Your answer should be the lines of the listing that contain the word "text".

_Extracted records_
■ ■ ■

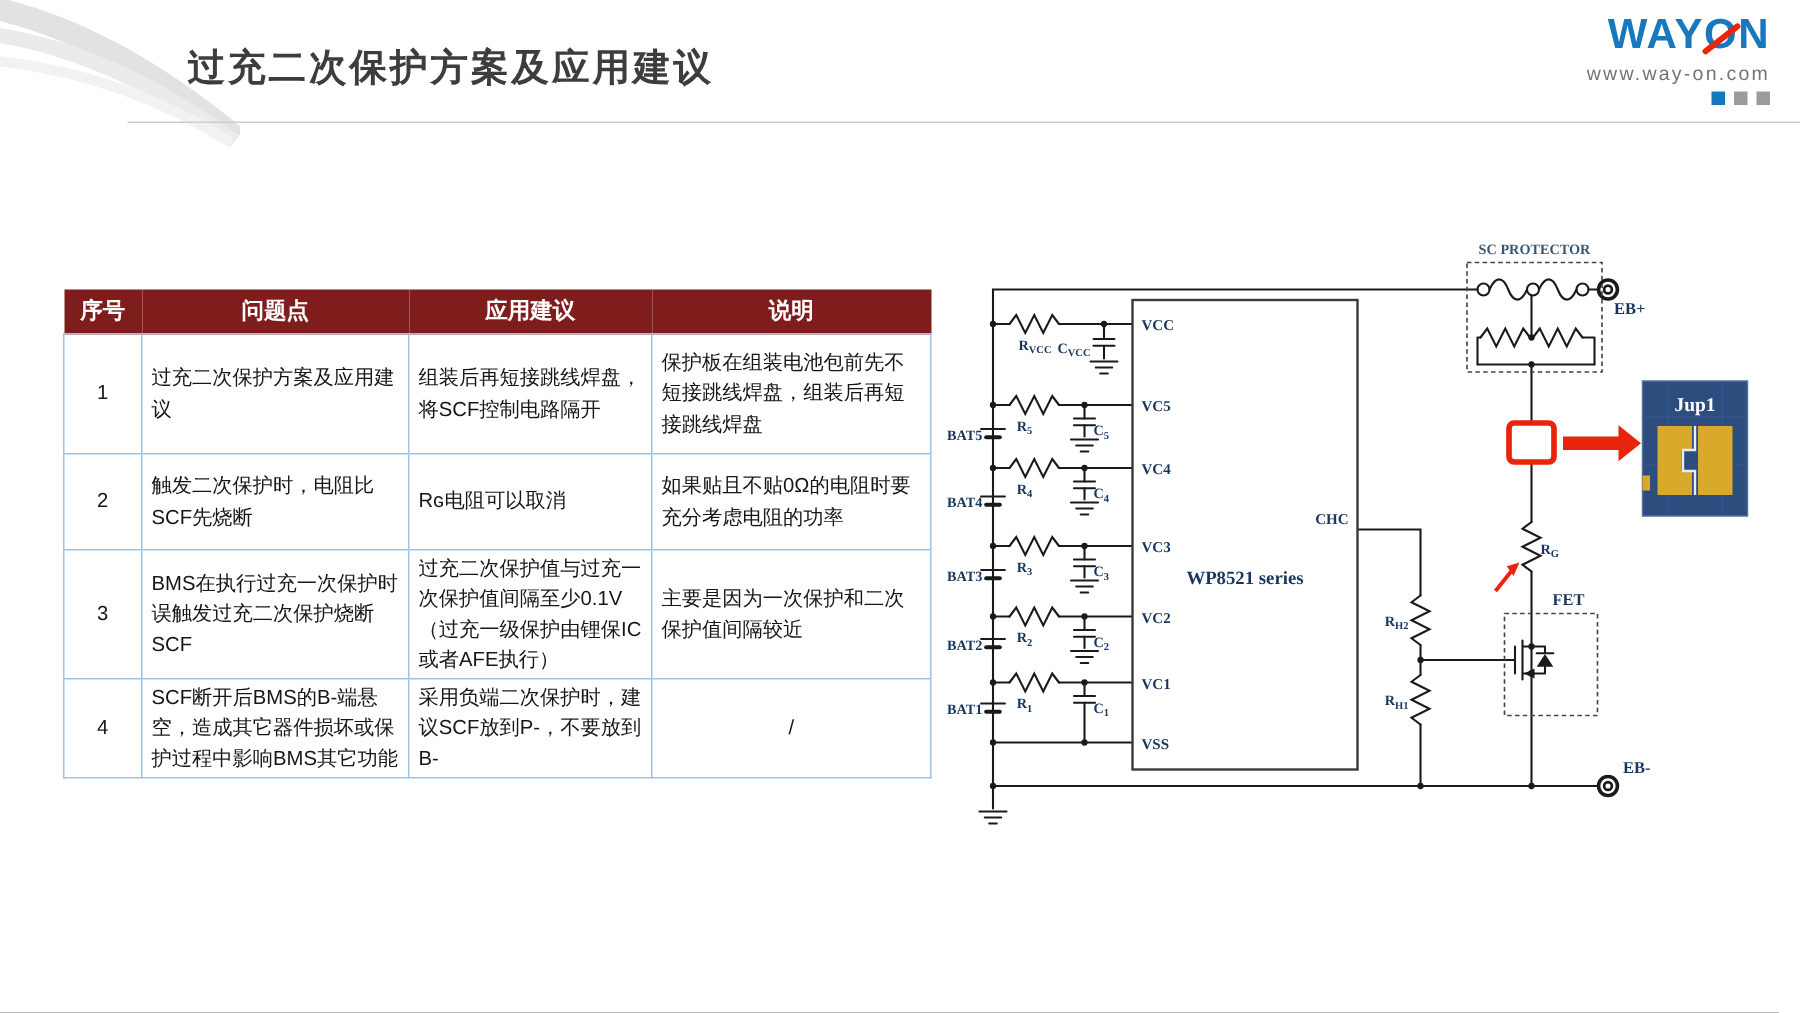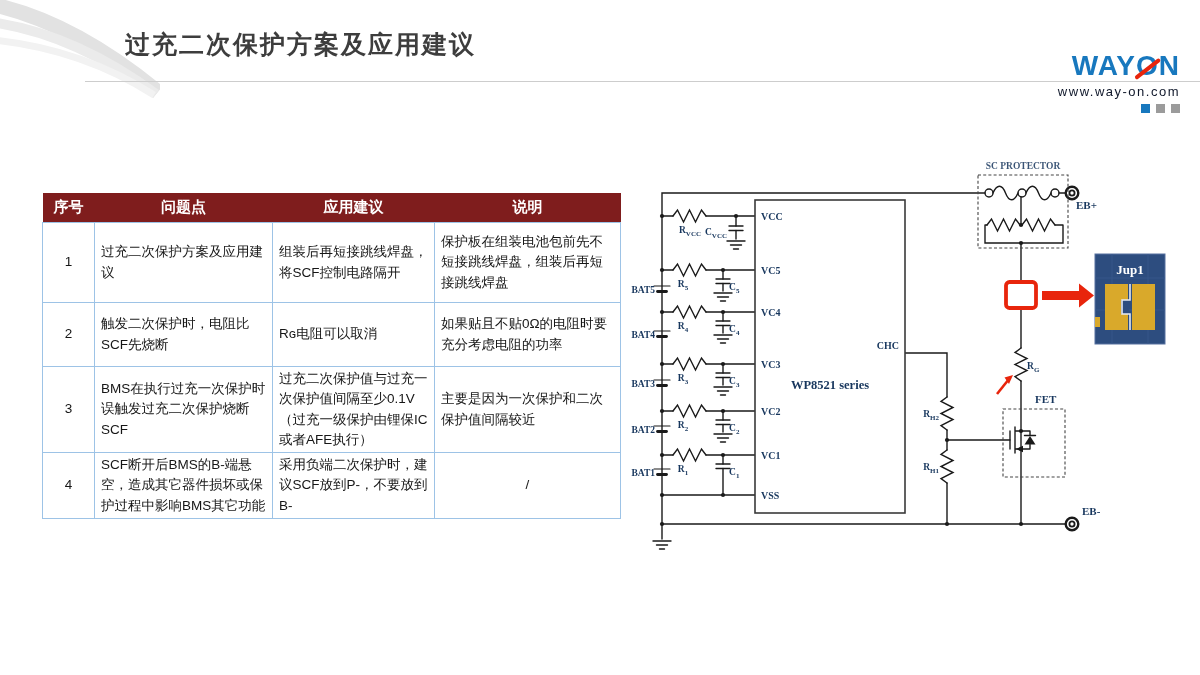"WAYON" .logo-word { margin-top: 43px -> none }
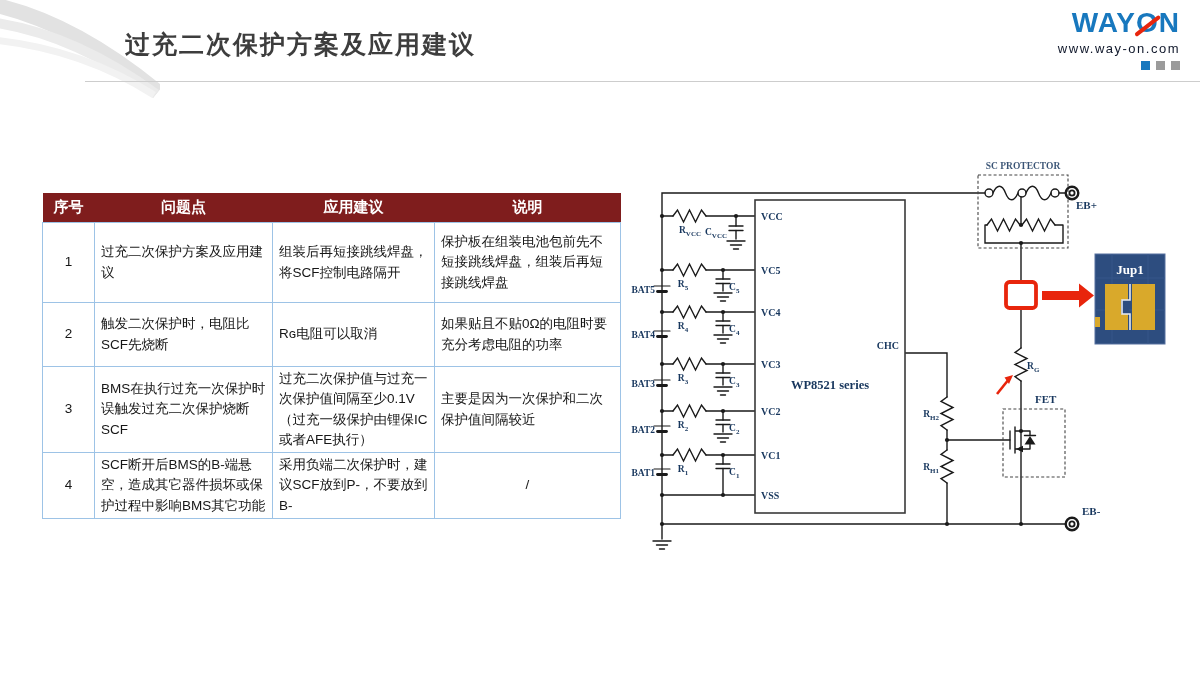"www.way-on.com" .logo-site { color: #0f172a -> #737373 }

■ ■ ■

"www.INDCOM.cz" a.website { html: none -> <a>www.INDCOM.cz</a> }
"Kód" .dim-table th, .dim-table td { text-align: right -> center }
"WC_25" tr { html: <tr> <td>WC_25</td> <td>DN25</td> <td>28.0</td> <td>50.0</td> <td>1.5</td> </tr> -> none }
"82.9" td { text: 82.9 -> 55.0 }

■ ■ ■

_Output for this exercise_
"Kód" .dim-table th, .dim-table td { text-align: right -> center }
"82.9" td { text: 82.9 -> 55.0 }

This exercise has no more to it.